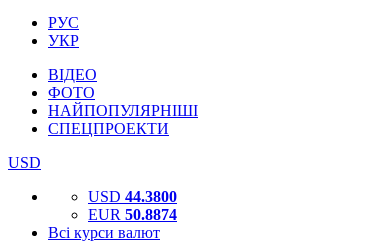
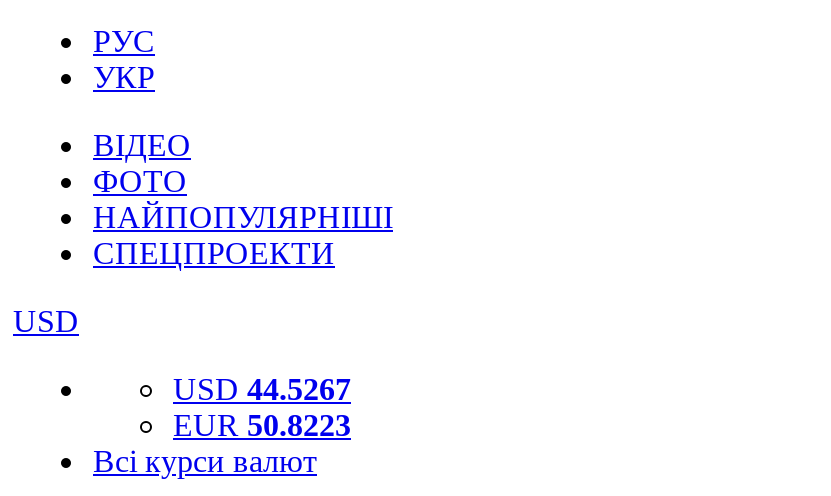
- USD 44.3800
+ USD 44.5267

- EUR 50.8874
+ EUR 50.8223
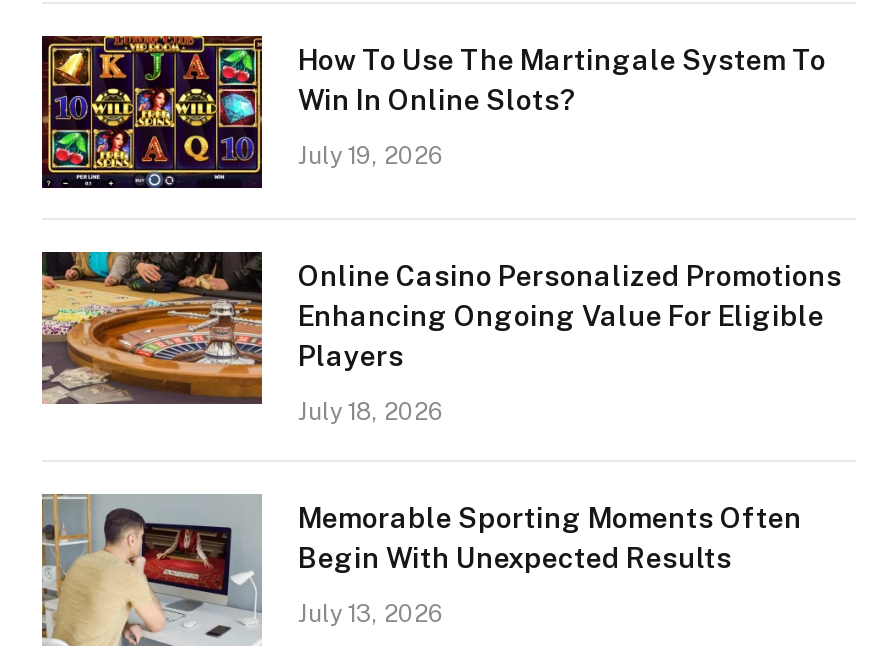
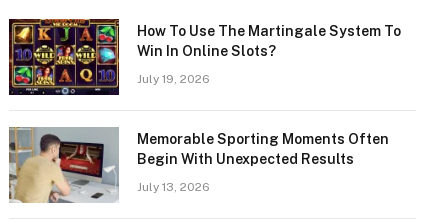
- [image]
- Online Casino Personalized Promotions
- Enhancing Ongoing Value For Eligible
- Players
- July 18, 2026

○ ○ ○ ○

Everything in the listing should be repeated exactly except the pictures.

- USD 44.3800
+ USD 44.5267

- EUR 50.8874
+ EUR 50.8223
- [image]
- Online Casino Personalized Promotions
- Enhancing Ongoing Value For Eligible
- Players
- July 18, 2026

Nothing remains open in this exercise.